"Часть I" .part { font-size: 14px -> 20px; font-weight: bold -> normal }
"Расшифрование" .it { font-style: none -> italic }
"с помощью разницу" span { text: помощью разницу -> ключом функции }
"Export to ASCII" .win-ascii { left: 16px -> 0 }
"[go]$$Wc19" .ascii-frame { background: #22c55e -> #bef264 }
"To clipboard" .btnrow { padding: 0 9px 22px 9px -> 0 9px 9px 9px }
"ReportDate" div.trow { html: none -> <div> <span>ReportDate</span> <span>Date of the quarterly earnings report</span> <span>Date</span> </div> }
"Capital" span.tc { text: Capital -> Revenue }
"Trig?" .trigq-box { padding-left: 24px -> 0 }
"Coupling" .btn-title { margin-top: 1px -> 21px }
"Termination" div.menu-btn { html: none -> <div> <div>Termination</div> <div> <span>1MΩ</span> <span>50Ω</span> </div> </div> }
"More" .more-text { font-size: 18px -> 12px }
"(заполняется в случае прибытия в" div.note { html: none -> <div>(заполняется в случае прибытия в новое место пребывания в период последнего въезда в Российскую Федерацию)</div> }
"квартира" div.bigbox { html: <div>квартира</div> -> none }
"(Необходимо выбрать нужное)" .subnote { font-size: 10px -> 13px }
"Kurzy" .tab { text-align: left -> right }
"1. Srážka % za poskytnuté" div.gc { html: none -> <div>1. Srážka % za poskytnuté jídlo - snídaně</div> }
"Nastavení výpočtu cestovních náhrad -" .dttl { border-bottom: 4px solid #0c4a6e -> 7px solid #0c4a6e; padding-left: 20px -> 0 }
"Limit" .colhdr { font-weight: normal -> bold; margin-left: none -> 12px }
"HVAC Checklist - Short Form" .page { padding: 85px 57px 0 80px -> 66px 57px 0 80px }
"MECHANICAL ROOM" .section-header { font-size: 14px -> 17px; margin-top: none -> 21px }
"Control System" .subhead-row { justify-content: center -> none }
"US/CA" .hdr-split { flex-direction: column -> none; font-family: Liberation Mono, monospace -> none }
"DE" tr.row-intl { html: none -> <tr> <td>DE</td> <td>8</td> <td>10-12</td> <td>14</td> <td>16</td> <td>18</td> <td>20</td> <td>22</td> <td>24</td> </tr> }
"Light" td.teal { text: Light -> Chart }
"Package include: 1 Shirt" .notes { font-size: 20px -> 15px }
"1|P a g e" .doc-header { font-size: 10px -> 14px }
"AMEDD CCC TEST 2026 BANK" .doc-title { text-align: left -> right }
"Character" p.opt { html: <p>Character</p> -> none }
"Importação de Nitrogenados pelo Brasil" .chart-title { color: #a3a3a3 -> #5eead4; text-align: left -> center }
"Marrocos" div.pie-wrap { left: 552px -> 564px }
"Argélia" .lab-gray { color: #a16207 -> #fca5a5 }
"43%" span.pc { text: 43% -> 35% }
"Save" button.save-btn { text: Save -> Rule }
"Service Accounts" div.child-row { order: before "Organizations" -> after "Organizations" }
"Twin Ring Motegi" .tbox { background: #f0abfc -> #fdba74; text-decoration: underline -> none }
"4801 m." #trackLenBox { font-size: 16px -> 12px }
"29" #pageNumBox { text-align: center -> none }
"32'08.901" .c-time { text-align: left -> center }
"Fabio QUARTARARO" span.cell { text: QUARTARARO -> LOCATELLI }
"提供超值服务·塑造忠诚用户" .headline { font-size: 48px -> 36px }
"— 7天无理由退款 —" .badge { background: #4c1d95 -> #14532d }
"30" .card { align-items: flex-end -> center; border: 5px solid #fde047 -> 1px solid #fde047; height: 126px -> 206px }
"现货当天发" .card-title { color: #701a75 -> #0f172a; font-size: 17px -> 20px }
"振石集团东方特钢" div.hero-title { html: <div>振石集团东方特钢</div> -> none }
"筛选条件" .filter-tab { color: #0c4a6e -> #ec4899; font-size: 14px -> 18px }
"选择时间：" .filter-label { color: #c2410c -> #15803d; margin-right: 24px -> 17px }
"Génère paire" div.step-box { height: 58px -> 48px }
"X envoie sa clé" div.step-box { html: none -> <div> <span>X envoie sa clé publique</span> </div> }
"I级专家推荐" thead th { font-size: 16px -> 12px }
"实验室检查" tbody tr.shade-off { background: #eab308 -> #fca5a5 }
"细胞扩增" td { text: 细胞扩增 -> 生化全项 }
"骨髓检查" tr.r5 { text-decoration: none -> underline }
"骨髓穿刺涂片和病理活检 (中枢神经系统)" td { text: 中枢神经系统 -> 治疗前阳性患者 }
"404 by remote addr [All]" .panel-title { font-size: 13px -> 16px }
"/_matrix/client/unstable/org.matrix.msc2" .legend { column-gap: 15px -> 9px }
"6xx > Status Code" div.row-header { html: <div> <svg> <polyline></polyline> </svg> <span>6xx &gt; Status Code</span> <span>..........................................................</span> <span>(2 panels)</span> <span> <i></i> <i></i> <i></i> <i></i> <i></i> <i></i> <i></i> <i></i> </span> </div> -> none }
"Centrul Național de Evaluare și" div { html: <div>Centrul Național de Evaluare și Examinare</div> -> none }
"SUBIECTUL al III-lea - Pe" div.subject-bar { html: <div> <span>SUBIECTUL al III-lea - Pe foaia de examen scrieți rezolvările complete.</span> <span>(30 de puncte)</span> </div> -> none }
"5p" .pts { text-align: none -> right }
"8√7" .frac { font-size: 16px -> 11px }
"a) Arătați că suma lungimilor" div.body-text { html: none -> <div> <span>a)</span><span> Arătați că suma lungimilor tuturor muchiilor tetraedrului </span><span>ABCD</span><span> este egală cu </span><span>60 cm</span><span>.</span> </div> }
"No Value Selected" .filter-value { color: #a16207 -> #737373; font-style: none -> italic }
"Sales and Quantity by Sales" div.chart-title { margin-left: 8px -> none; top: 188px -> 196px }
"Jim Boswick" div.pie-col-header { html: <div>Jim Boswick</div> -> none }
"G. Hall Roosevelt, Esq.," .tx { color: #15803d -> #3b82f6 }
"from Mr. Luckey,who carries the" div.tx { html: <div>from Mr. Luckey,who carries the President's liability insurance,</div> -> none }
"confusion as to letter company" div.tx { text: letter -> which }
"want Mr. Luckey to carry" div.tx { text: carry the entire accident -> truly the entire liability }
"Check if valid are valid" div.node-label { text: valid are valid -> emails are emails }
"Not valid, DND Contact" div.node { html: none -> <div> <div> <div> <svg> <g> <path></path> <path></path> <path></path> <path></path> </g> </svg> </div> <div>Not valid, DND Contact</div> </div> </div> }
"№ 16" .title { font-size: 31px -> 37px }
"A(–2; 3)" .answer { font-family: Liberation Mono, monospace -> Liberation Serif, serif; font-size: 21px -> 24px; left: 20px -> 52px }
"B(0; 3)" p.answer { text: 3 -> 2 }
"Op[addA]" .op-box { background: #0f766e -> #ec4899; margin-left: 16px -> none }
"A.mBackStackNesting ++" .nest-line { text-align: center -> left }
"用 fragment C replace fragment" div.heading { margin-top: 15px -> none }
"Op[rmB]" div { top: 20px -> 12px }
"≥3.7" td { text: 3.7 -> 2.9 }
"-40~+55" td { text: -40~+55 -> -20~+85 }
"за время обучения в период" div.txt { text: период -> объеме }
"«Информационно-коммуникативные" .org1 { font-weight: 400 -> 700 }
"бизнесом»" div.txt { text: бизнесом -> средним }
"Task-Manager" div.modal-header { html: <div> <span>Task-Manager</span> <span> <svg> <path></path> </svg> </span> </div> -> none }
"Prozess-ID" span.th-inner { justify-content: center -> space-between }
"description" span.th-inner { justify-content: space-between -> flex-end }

*****

◆ **What the task requires**
All lines in the listing above from the line containing "justify-content: center -> none" to the line containing "text: 中枢神经系统 ->", inclusive, should be retyped exactly; no other lines should appear.

◆ **Exercise result**
"Control System" .subhead-row { justify-content: center -> none }
"US/CA" .hdr-split { flex-direction: column -> none; font-family: Liberation Mono, monospace -> none }
"DE" tr.row-intl { html: none -> <tr> <td>DE</td> <td>8</td> <td>10-12</td> <td>14</td> <td>16</td> <td>18</td> <td>20</td> <td>22</td> <td>24</td> </tr> }
"Light" td.teal { text: Light -> Chart }
"Package include: 1 Shirt" .notes { font-size: 20px -> 15px }
"1|P a g e" .doc-header { font-size: 10px -> 14px }
"AMEDD CCC TEST 2026 BANK" .doc-title { text-align: left -> right }
"Character" p.opt { html: <p>Character</p> -> none }
"Importação de Nitrogenados pelo Brasil" .chart-title { color: #a3a3a3 -> #5eead4; text-align: left -> center }
"Marrocos" div.pie-wrap { left: 552px -> 564px }
"Argélia" .lab-gray { color: #a16207 -> #fca5a5 }
"43%" span.pc { text: 43% -> 35% }
"Save" button.save-btn { text: Save -> Rule }
"Service Accounts" div.child-row { order: before "Organizations" -> after "Organizations" }
"Twin Ring Motegi" .tbox { background: #f0abfc -> #fdba74; text-decoration: underline -> none }
"4801 m." #trackLenBox { font-size: 16px -> 12px }
"29" #pageNumBox { text-align: center -> none }
"32'08.901" .c-time { text-align: left -> center }
"Fabio QUARTARARO" span.cell { text: QUARTARARO -> LOCATELLI }
"提供超值服务·塑造忠诚用户" .headline { font-size: 48px -> 36px }
"— 7天无理由退款 —" .badge { background: #4c1d95 -> #14532d }
"30" .card { align-items: flex-end -> center; border: 5px solid #fde047 -> 1px solid #fde047; height: 126px -> 206px }
"现货当天发" .card-title { color: #701a75 -> #0f172a; font-size: 17px -> 20px }
"振石集团东方特钢" div.hero-title { html: <div>振石集团东方特钢</div> -> none }
"筛选条件" .filter-tab { color: #0c4a6e -> #ec4899; font-size: 14px -> 18px }
"选择时间：" .filter-label { color: #c2410c -> #15803d; margin-right: 24px -> 17px }
"Génère paire" div.step-box { height: 58px -> 48px }
"X envoie sa clé" div.step-box { html: none -> <div> <span>X envoie sa clé publique</span> </div> }
"I级专家推荐" thead th { font-size: 16px -> 12px }
"实验室检查" tbody tr.shade-off { background: #eab308 -> #fca5a5 }
"细胞扩增" td { text: 细胞扩增 -> 生化全项 }
"骨髓检查" tr.r5 { text-decoration: none -> underline }
"骨髓穿刺涂片和病理活检 (中枢神经系统)" td { text: 中枢神经系统 -> 治疗前阳性患者 }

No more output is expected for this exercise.